Some dogs like to go to a den when fireworks are being let off. This could be a crate, a wardrobe or even under a bed.

If using a crate you could cover the top and sides with a blanket in order to buffer the loud bangs.

Some dogs like to elevate themselves when frightened, if they are not normally allowed on the furniture and jump up they are not being naughty they are simply finding the best way to cope with what’s going on outside.

9. Close all windows and curtains

This will help defuse the firework noise and block out the firework lights.

Turn on the TV or put the radio on – choose a radio station that plays classical or soothing music to help drown out firework noise.

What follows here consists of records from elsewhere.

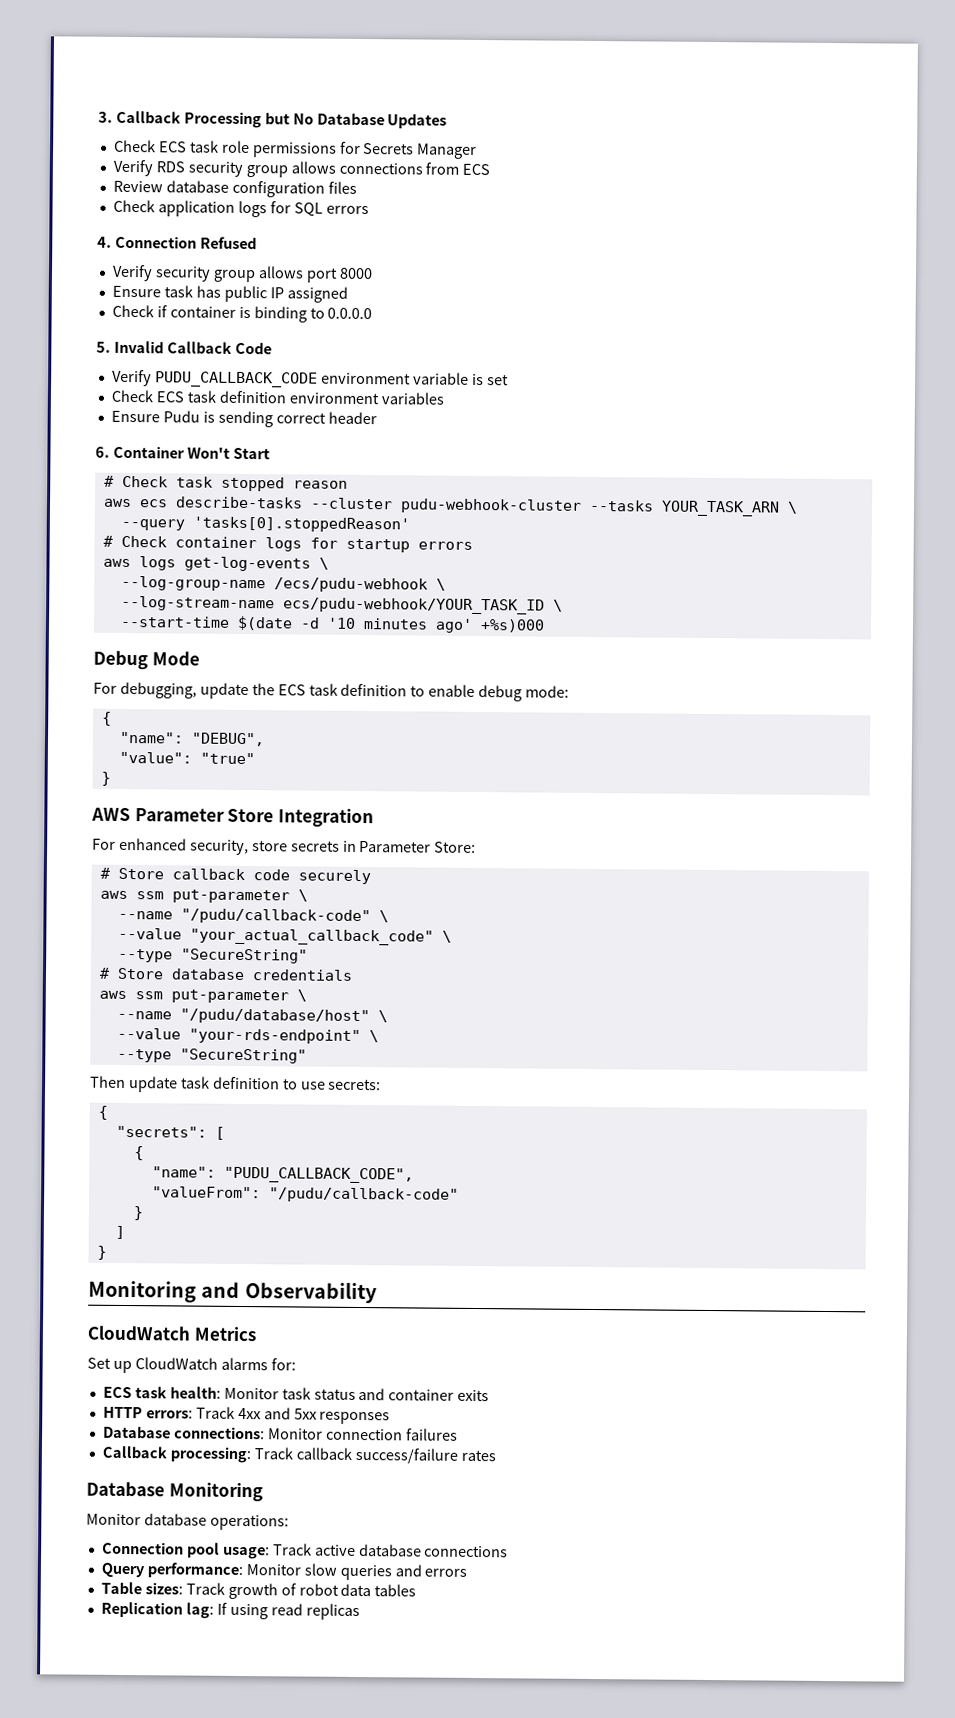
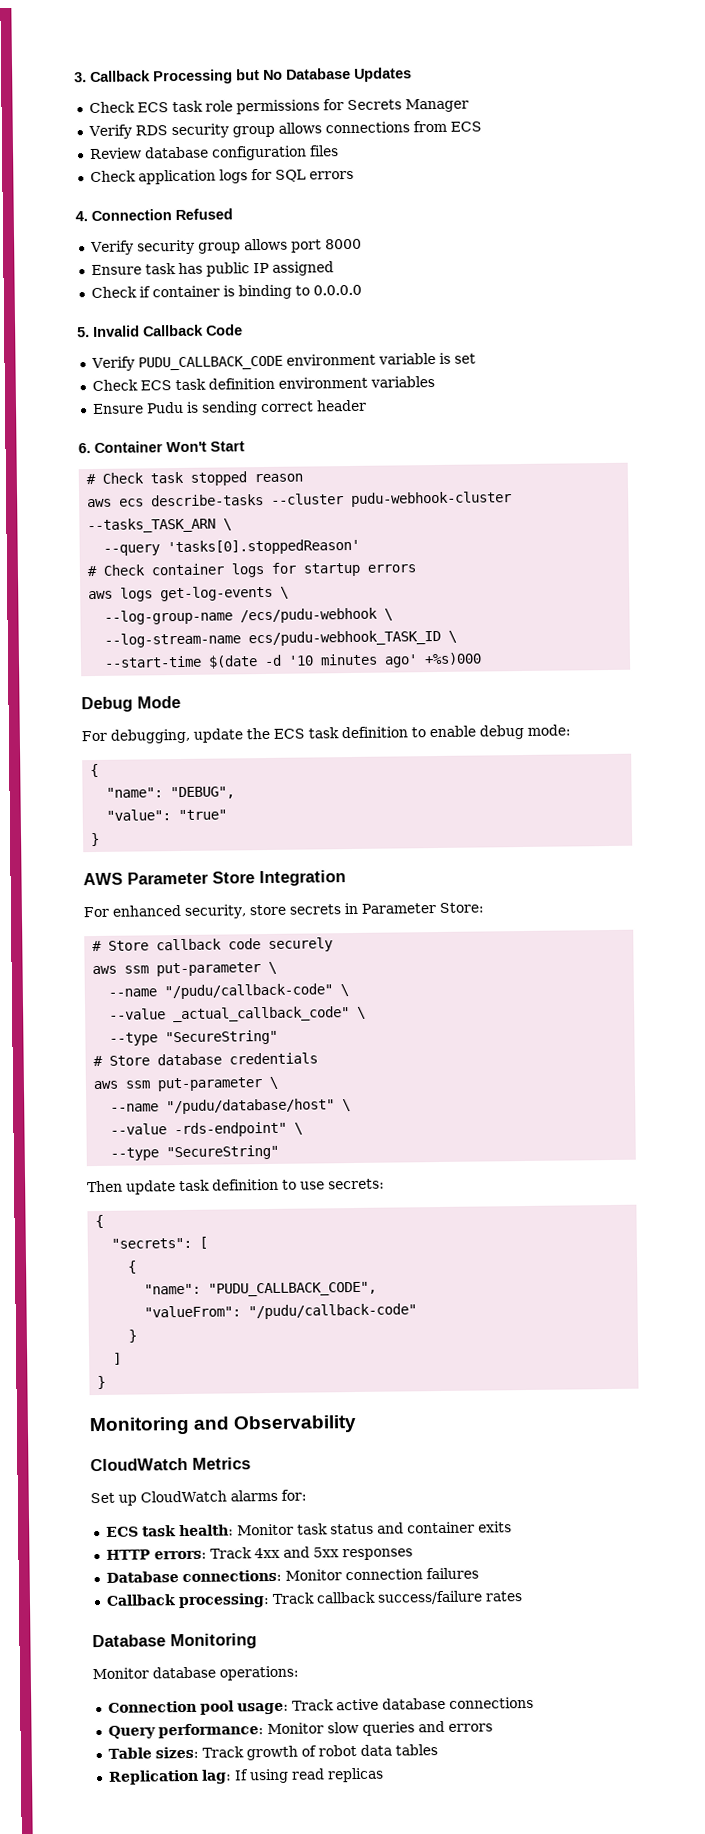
- aws ecs describe-tasks --cluster pudu-webhook-cluster --tasks YOUR_TASK_ARN \
+ aws ecs describe-tasks --cluster pudu-webhook-cluster --tasks_TASK_ARN \
- --log-stream-name ecs/pudu-webhook/YOUR_TASK_ID \
+ --log-stream-name ecs/pudu-webhook_TASK_ID \
- --value "your_actual_callback_code" \
+ --value _actual_callback_code" \
- --value "your-rds-endpoint" \
+ --value -rds-endpoint" \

10. Give the right signals to your dog at the right time

The best thing you can do for your dog when fireworks are going off is to act as if nothing is happening, demonstrate that you are not upset about the fireworks and take no notice of any stressed behaviour your dog demonstrates.

I know this sounds crazy but it’s good to remember that your dog is an animal who speaks a different language to you and that it’s your calming presence that will non-verbally soothe him.

For dogs that pant, pace and run towards windows and doors, place them on a lead and keep them gently by your side. By keeping them still will cause them to calm down quicker as the pacing creates more stressed behaviour.

It’s essential that you stay calm. Try not to feel sorry for your dog, or try to get him to understand fireworks or even become frustrated as this will communicate to him that he has something to worry about.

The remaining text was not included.